-
Notifications
You must be signed in to change notification settings - Fork 364
Description
Issue
When a user calls PATCH v3/apps/:guid
to rename an app while during that time if the bbs instance is unavailable (BBS failover) the request will fail with 503 - Runner is unavailable
, though the app is renamed.
Context
When a user calls PATCH v3/apps/:guid
to rename an app while during that time if the bbs instance is unavailable (BBS failover) the request will fail with 503 - Runner is unavailable
. Though the app is renamed.
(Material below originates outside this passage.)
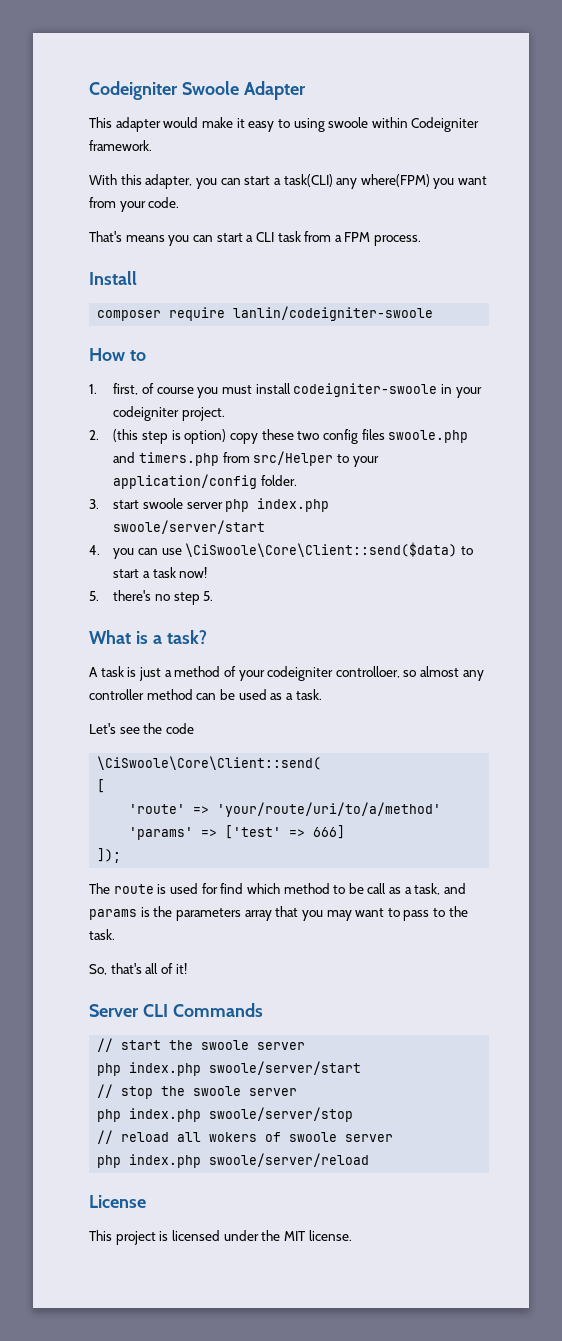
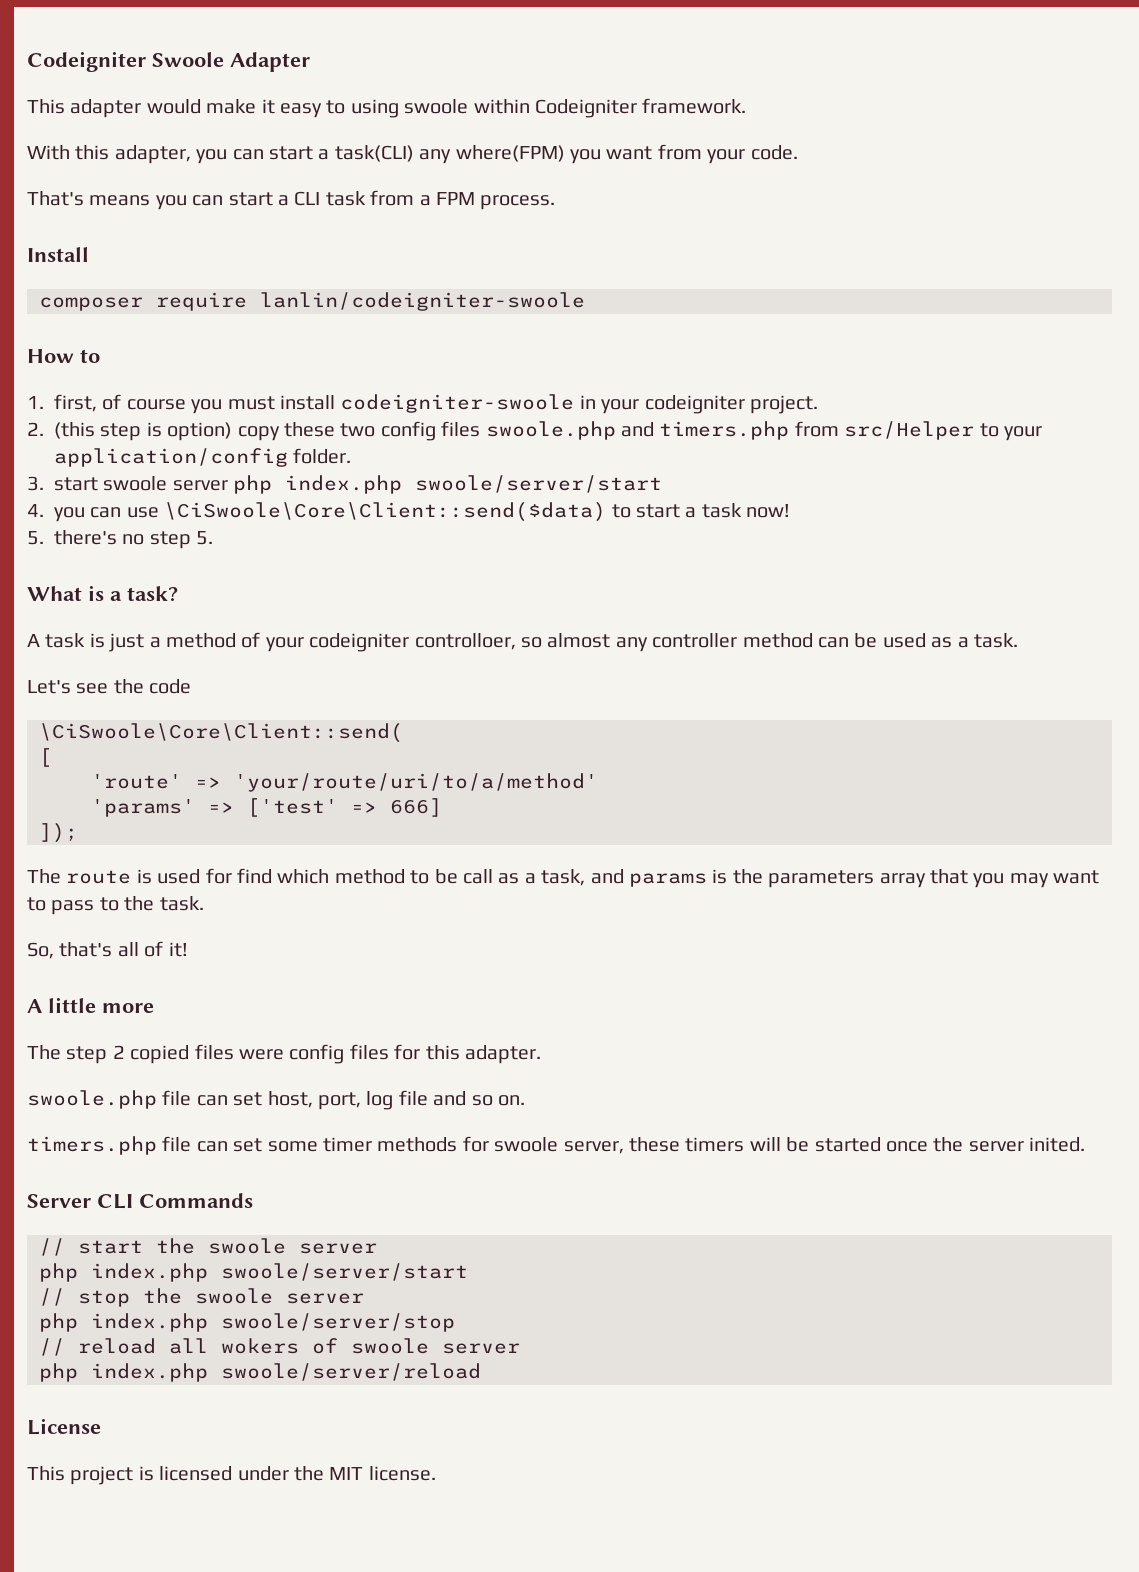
(187, 968) none -> [27,997,154,1013] [27,1044,541,1064] [27,1090,525,1110] [27,1136,1086,1155] // A little more // The step 2 copied files were config files for this adapter. // swoole.php file can set host, port, log file and so on. // timers.php file can set some timer methods for swoole server, these timers will be started once the server inited.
Possibly introduced by #3107
Steps to Reproduce
- A sample test app is already running
- After confirming that main bbs process is stopped or it dies (meanwhile another instance should take over the controlplane role within 15 seconds) and an application is running, during time sent a request to change the name of the app:
cf curl "/v3/apps/3b9f7a3f-d929-4053-8122-8215733cc81b" -X PATCH -d '{"name": "nodejs-app-renamed"}'
- Try to query the app using the guid and indeed it is changed but user is entertained with
503 Runner is unavailable
error.
Expected result
Should return 200 instead of 503 error.
Current result
User is entertained with the following error
{"errors":[{"detail":"Runner is unavailable: Process Guid: 3b9f7a3f-d929-4053-8122-8215733cc81b-6ef4b4f1-8cea-48c3-8888-888bb4723380: Connection refused - connect(2) for \"bbs.service.cf.internal\" port 8889 (bbs.service.cf.internal:8889)","title":"CF-RunnerUnavailable","code":170015}]}
Possible Fix
- Prevent 503 errors during PATCH v3/apps requests, a short exponential backoff with reasonable timeout. A simple retries were added using this PR Use Net::HTTP::Persistent in Diego client #3170 to mitigates the risk of Runner is unavailable errors during a cf push when the client is unable to reach a bbs instance.
- If there is a sync between the CC and diego, should return 200 instead of 503, improve error logging.
- Or this is expected to behave like this.